Myers E N, Fernau J L, Johnson J T, Tabet J C, Barnes E L
Department of Otolaryngology, University of Pittsburgh, School of Medicine.
Laryngoscope. 1990 May;100(5):481-90. doi: 10.1288/00005537-199005000-00008.
This paper updates a 1981 report on the management of inverted papilloma. In that report, routine lateral rhinotomy with en bloc resection of the lateral nasal wall, including the entire schneiderian membrane, was recommended. This report emphasizes the use of computed tomography scanning in management planning. Of 33 patients with inverted papilloma treated between 1969 and 1987, 7 had associated squamous cell carcinoma. Twenty-two patients with IP alone were treated with medial maxillectomy; however, 3 patients have been successfully treated with either a Caldwell-Luc/ethmoidectomy or an external ethmoidectomy for localized disease. The use of computed tomography capable of higher resolution allowed preoperative determination of the extent of disease, enabling the surgeon to plan the surgery more precisely. Patients were followed for an average of 9.6 years. Recurrent disease occurred in one patient (4%) following a lateral rhinotomy/medial maxillectomy approach. The principles set forth in this series of patients remain the same as those previously described due to the unique characteristics of this tumor: its ability to destroy bone, its tendency to recur, and its association with malignancy. The technique of lateral rhinotomy and en bloc excision of the lateral nasal wall, followed by meticulous removal of all mucosa in the ipsilateral paranasal sinuses, remains the standard therapy.

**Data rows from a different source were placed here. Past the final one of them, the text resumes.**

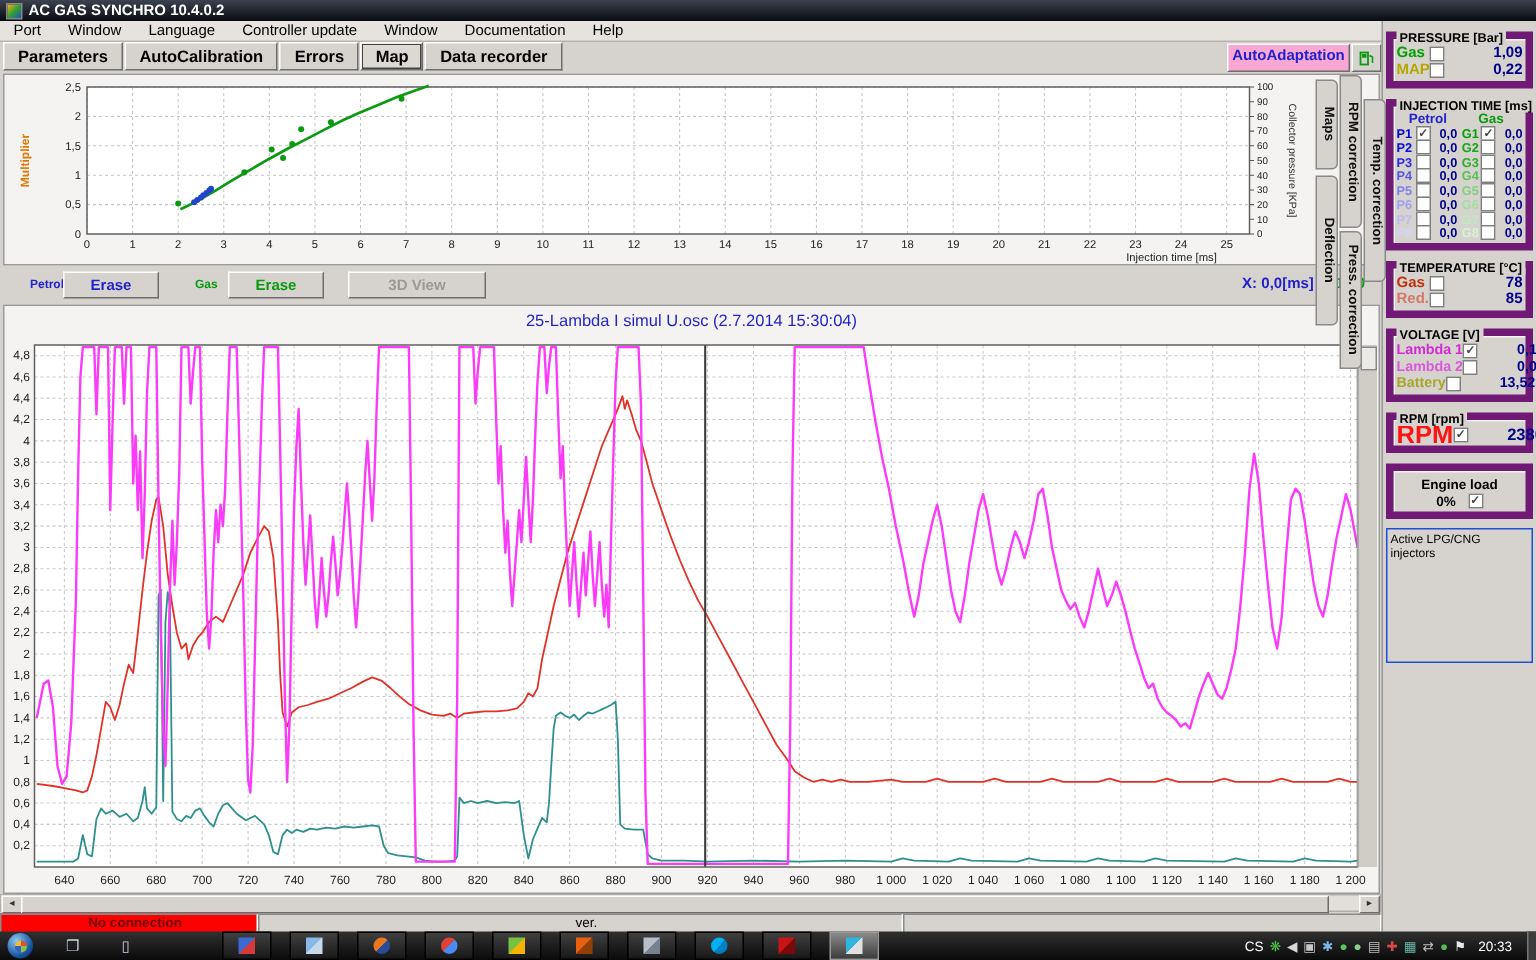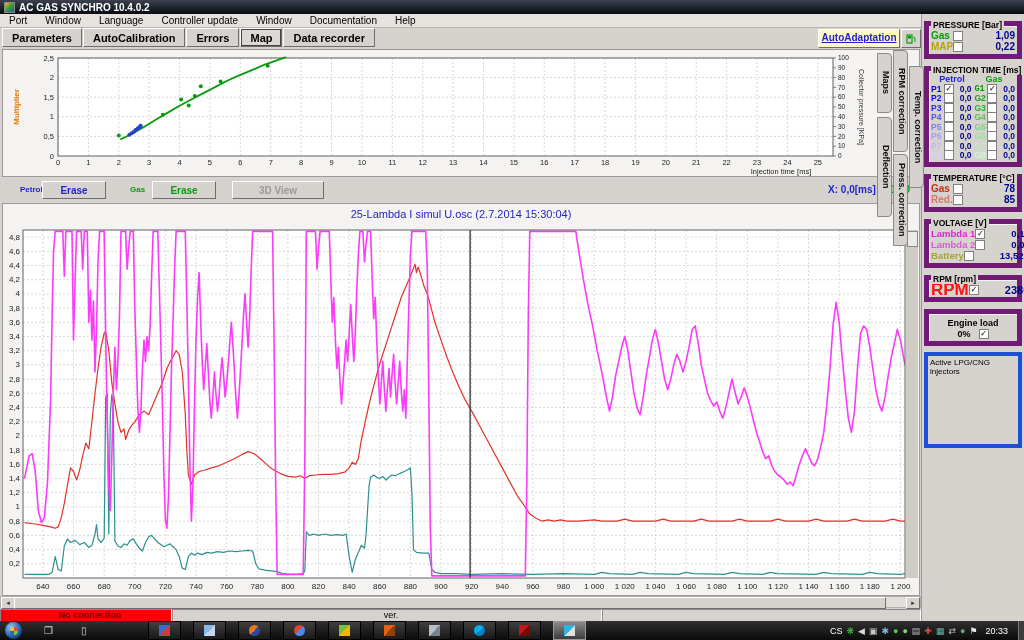--- a/index.html
+++ b/index.html
@@ -7,21 +7,21 @@
   
   .titlebar{position:absolute;left:0;top:0;width:1024px;height:14px;background:linear-gradient(#3c4250,#070a10);color:#fff;font-size:10px;font-weight:bold;display:flex;align-items:center;padding-left:4px;box-sizing:border-box;}
   .appicon{width:9px;height:9px;margin-right:4px;background:linear-gradient(135deg,#ffb020,#30a030,#2050c0);border:1px solid #888;}
   
   .menubar{position:absolute;left:0;top:14px;width:1024px;height:13px;background:#e6e3de;border-bottom:1px solid #b8b5b0;display:flex;align-items:center;font-size:10px;}
   .menu-item{padding:0 9px;cursor:default;}
   
   .tabrow{position:absolute;left:0;top:28px;width:920px;height:21px;display:flex;align-items:flex-start;padding-left:2px;}
   .tab{font-size:11px;font-weight:bold;background:#d6d3ce;border:1px solid;border-color:#fff #6d6d6d #6d6d6d #fff;padding:3px 9px 2px;margin-right:1px;}
   .tab.active{box-shadow:inset 0 0 0 1px #444;background:#dcd9d4;}
-  .autoadapt{position:absolute;left:818px;top:1px;width:80px;height:17px;background:#fef9c3;border:1px solid;border-color:#fff #6d6d6d #6d6d6d #fff;color:#2222cc;font-weight:bold;font-size:10px;text-align:center;line-height:16px;text-decoration:underline;}
+  .autoadapt{position:absolute;left:818px;top:1px;width:80px;height:17px;background:#f9a8d4;border:1px solid;border-color:#fff #6d6d6d #6d6d6d #fff;color:#2222cc;font-weight:bold;font-size:10px;text-align:center;line-height:16px;}
   .pumpbtn{position:absolute;left:901px;top:1px;width:18px;height:17px;background:#d6d3ce;border:1px solid;border-color:#fff #6d6d6d #6d6d6d #fff;display:flex;align-items:center;justify-content:center;}
   
   .topchart{position:absolute;left:2px;top:49px;width:918px;height:128px;background:#f4f3f1;border:1px solid #9a9a9a;box-sizing:border-box;}
   .mainchart{position:absolute;left:2px;top:203px;width:918px;height:393px;background:#f4f3f1;border:1px solid #9a9a9a;box-sizing:border-box;}
   .mc-title{position:absolute;left:0;top:4px;width:100%;text-align:center;color:#2424c8;font-size:11px;}
   .vstrip{position:absolute;right:1px;top:26px;width:12px;height:348px;background:#cfccc6;border-left:1px solid #aaa;}
   .vthumb{position:absolute;left:1px;top:1px;width:9px;height:14px;background:#eceae6;border:1px solid #888;}
   
   .vtab{position:absolute;width:15px;background:#d6d3ce;border:1px solid #8a8a8a;border-radius:0 4px 4px 0;writing-mode:vertical-rl;text-align:center;font-size:9px;font-weight:bold;color:#111;box-sizing:border-box;z-index:5;}
   
@@ -63,21 +63,21 @@
   .plab{flex:1;font-size:10px;white-space:nowrap;}
   .pval{width:26px;text-align:right;font-size:10px;color:#00008b;margin-left:26px;}
   .cb{width:8px;height:8px;background:#fff;border:1px solid #808080;font-size:8px;line-height:8px;text-align:center;color:#444;flex:none;}
   .injhead{display:flex;font-size:9px;font-weight:bold;height:10px;}
   .injhead span{flex:1;text-align:center;}
   .irow{display:flex;align-items:center;height:9.5px;font-size:8.5px;font-weight:bold;}
   .il{width:14px;}
   .iv{width:19px;text-align:right;color:#00008b;margin-right:3px;}
   .engload{text-align:center;font-size:9px;font-weight:bold;}
   .engrow{display:flex;align-items:center;justify-content:center;gap:8px;height:11px;}
-  .activebox{position:relative;margin:6px 2px 0 2px;border:4px solid #1d4ed8;height:84px;padding:2px;}
+  .activebox{position:relative;margin:6px 2px 0 2px;border:1px solid #1d4ed8;height:84px;padding:2px;}
   .activebox .alab{font-size:8px;}
   text{font-family:"Liberation Sans",sans-serif;}
 </style>
 </head>
 <body>
 
 <div class="app">
 
   <div class="titlebar">
     <span class="appicon"></span>
@@ -415,21 +415,21 @@
       <span class="legend">INJECTION TIME [ms]</span>
       <div class="injhead">
         <span style="color:#2222cc;">Petrol</span>
         <span style="color:#0a9a10;">Gas</span>
       </div>
       <div id="inj-rows">
           <div class="irow">
             <span class="il" style="color: rgb(0, 0, 221);">P1</span>
             <span class="cb">✓</span>
             <span class="iv">0,0</span>
-            <span class="il" style="color: rgb(0, 160, 0); font-family: Liberation Mono, monospace;">G1</span>
+            <span class="il" style="color: rgb(0, 160, 0);">G1</span>
             <span class="cb">✓</span>
             <span class="iv" style="margin-right: 0px;">0,0</span>
           </div>
           <div class="irow">
             <span class="il" style="color: rgb(10, 10, 221);">P2</span>
             <span class="cb"></span>
             <span class="iv">0,0</span>
             <span class="il" style="color: rgb(20, 168, 20);">G2</span>
             <span class="cb"></span>
             <span class="iv" style="margin-right: 0px;">0,0</span>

本文更新了一份1981年关于内翻性乳头状瘤治疗的报告。在那份报告中,建议采用常规外侧鼻切开术整块切除外侧鼻壁,包括整个鼻窦黏膜。本报告强调在治疗规划中使用计算机断层扫描。在1969年至1987年期间接受治疗的33例内翻性乳头状瘤患者中,7例伴有鳞状细胞癌。22例单纯内翻性乳头状瘤患者接受了上颌骨内侧切除术;然而,3例局限性疾病患者成功接受了柯-陆氏手术/筛窦切除术或外部筛窦切除术。使用具有更高分辨率的计算机断层扫描能够在术前确定疾病范围,使外科医生能够更精确地规划手术。患者平均随访9.6年。1例患者(4%)在外侧鼻切开术/上颌骨内侧切除术后出现疾病复发。由于该肿瘤的独特特征:其破坏骨质的能力、复发倾向以及与恶性肿瘤的关联,本系列患者所阐述的原则与先前描述的相同。外侧鼻切开术及外侧鼻壁整块切除术,随后仔细清除同侧鼻窦内所有黏膜的技术,仍然是标准治疗方法。